Com­ment la pré­pa­ra­tion du plan région­al de san­té s’est-elle déroulée dans les Hauts-de-France ?

Cette pré­pa­ra­tion s’est déroulée nor­male­ment. Nous avons eu l’opportunité d’échanger au fil des nom­breuses réu­nions aux­quelles nous avons par­ticipé. La plu­part de nos deman­des ont été enten­dues. Elles por­taient sur des autori­sa­tions sup­plé­men­taires en équipements lourds, en chirurgie can­cérologique et nous souhaitions obtenir plus de lits de médecine pour accom­pa­g­n­er en amont et en aval nos struc­tures chirur­gi­cales. Nous ne les avons pas obtenus puisque la Fédéra­tion hos­pi­tal­ière de France (FHF) régionale a émis son véto. Les Hauts-de-France sont une région « rose » dans laque­lle nous sommes certes écoutés mais pas tou­jours suiv­is.

Nous béné­fi­cions néan­moins de la part de l’ARS d’une écoute favor­able. De plus, le ser­vice juridique de l’agence répond sys­té­ma­tique­ment à nos sol­lic­i­ta­tions. Nous obser­vons aus­si que les prob­lé­ma­tiques budgé­taires demeurent omniprésentes lors d’arbitrages.

Quelles sont les prochaines échéances ?

Mal­gré les promess­es, nous restons vig­i­lants. Pour l’attribution de cer­taines implan­ta­tions la bataille sera rude.
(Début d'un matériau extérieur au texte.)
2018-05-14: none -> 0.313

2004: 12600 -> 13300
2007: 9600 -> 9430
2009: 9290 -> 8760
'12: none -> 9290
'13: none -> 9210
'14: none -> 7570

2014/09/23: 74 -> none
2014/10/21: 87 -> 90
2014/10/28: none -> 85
La FHF se tar­gue par voie de presse qu’elle obtien­dra des autori­sa­tions actuelle­ment non pro­gram­mées dans le PRS. Nous veil­lons à ce que l’ARS main­ti­enne ses posi­tions dans la réal­i­sa­tion du PRS. Presque tous les hôpi­taux du ter­ri­toire étant défici­taires, la ten­ta­tion de leur attribuer plus d’au­tori­sa­tions pour résor­ber le déficit existe. Nous sommes atten­tifs et nous mènerons les recours néces­saires, le cas échéant.

La rai­son médi­cale, la local­i­sa­tion des équipes et l’expérience des prati­ciens ont guidé les déci­sions pris­es en compte dans le PRS. Nous n’avons aucun intérêt à désor­gan­is­er les flux locaux exis­tants. La logique médi­cale a été par­faite­ment étudiée et validée mais face à la puis­sance de la FHF, le risque de ne pas appli­quer ce qui a été décidé, existe.
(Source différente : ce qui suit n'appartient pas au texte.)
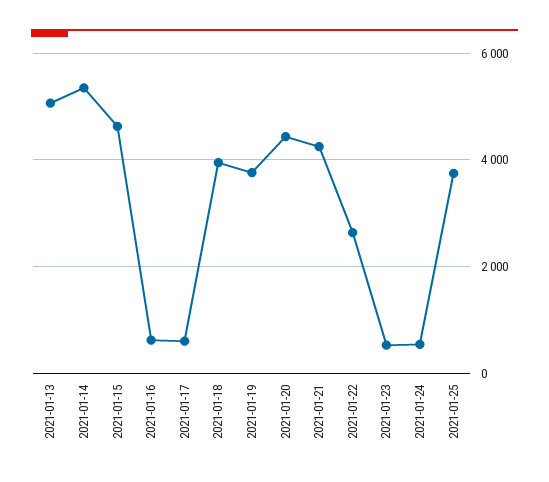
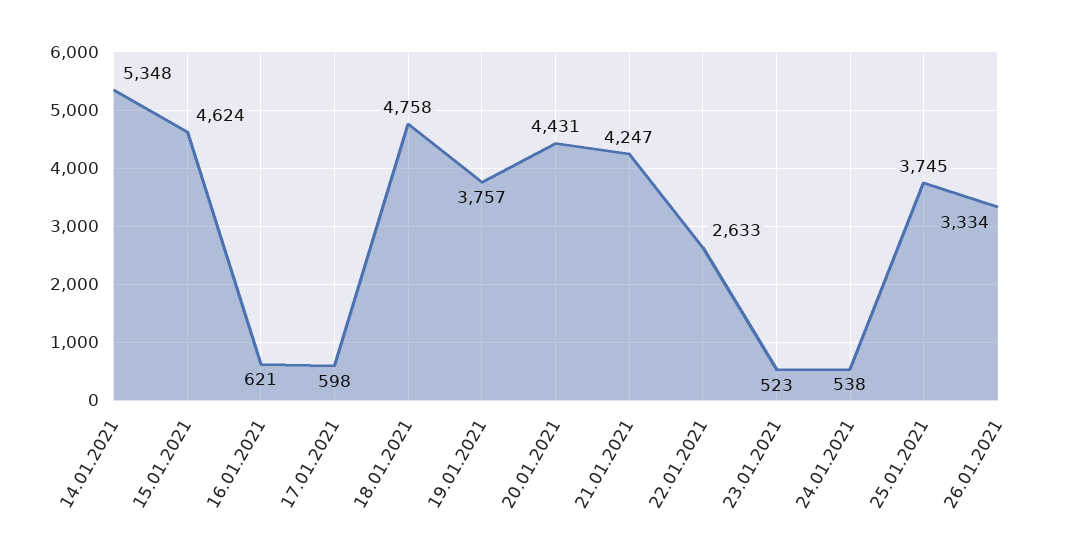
2021-01-13: 5000 -> none
2021-01-18: 4000 -> 4758
26.01.2021: none -> 3334

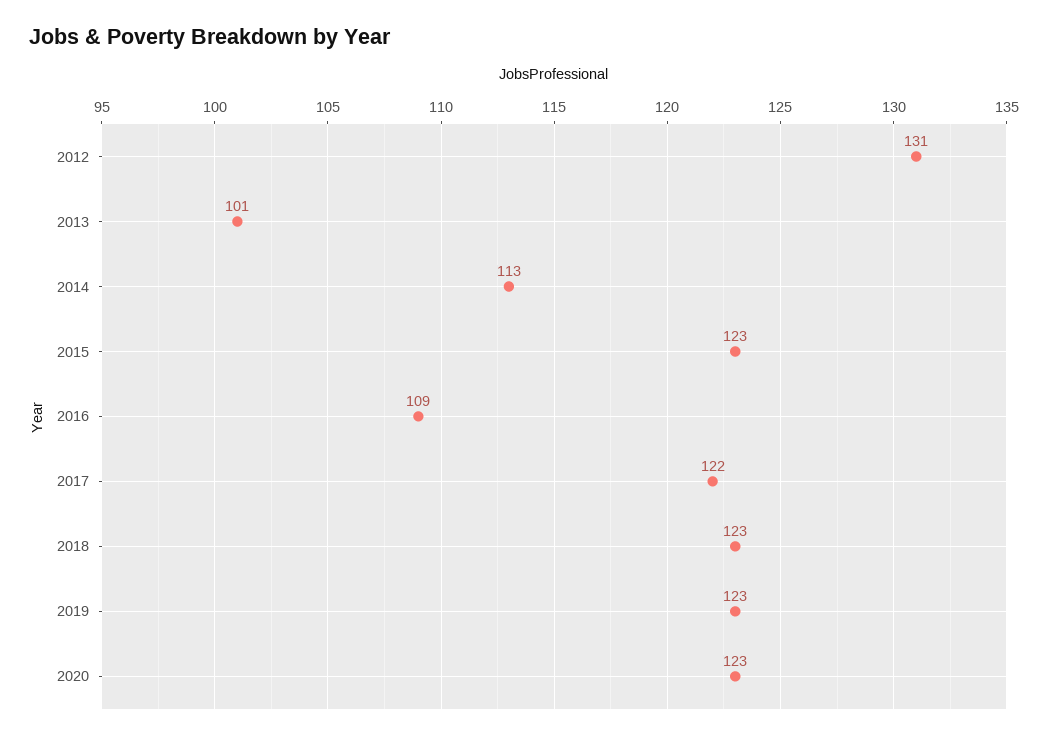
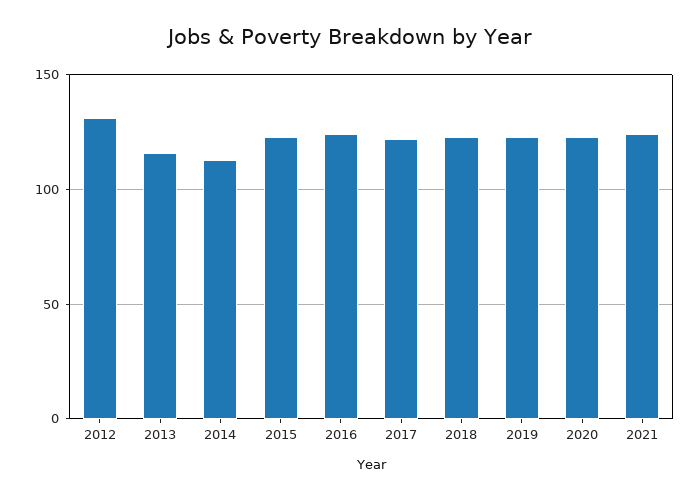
2013: 101 -> 115
2016: 109 -> 125
2021: none -> 125

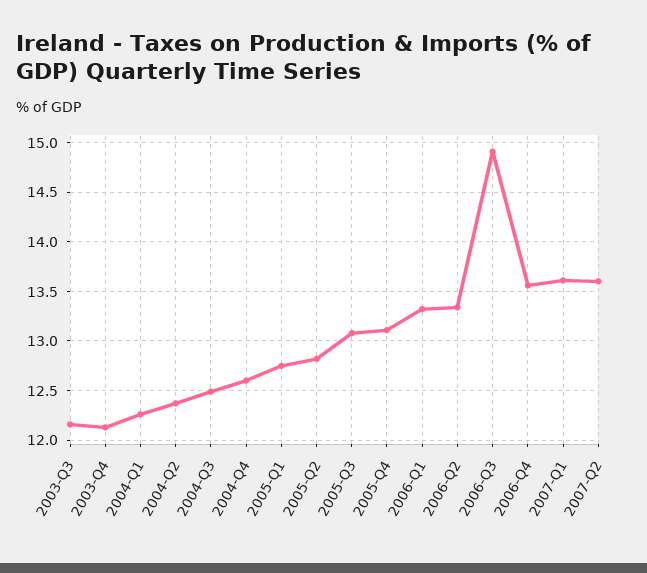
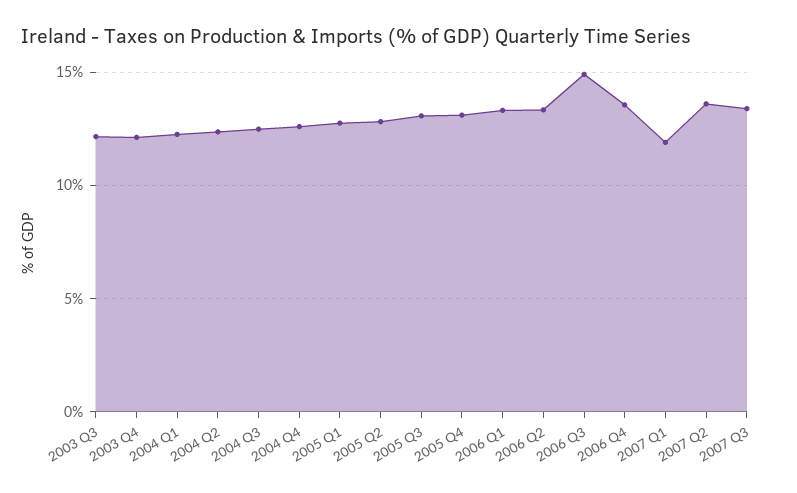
2007-Q1: 13.6 -> 12
2007 Q3: none -> 13.5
Comme dans d’autres régions, il est reproché à la FHP d’une part de ne pas par­ticiper à la per­ma­nence des soins et d’autre part de vol­er des prati­ciens à l’hôpital pub­lic. Avec six ser­vices d’urgences sur 50 nous par­ticipons à la per­ma­nence des soins selon nos moyens et nous con­tribuons large­ment à la con­ti­nu­ité des soins pour les patholo­gies dans lesquelles nous dis­posons des out­ils et des équipes. Et puis, les prati­ciens du secteur pub­lic vien­nent spon­tané­ment chez nous rechercher des postes et lorsqu’ils sont com­pé­tents nous les gar­dons.

Sur notre ter­ri­toire, le PRS est empreint de promess­es et les règles du jeu ont été respec­tées. Nous avons été écoutés mais nous demeu­rons en alerte durant la phase de réal­i­sa­tion à venir.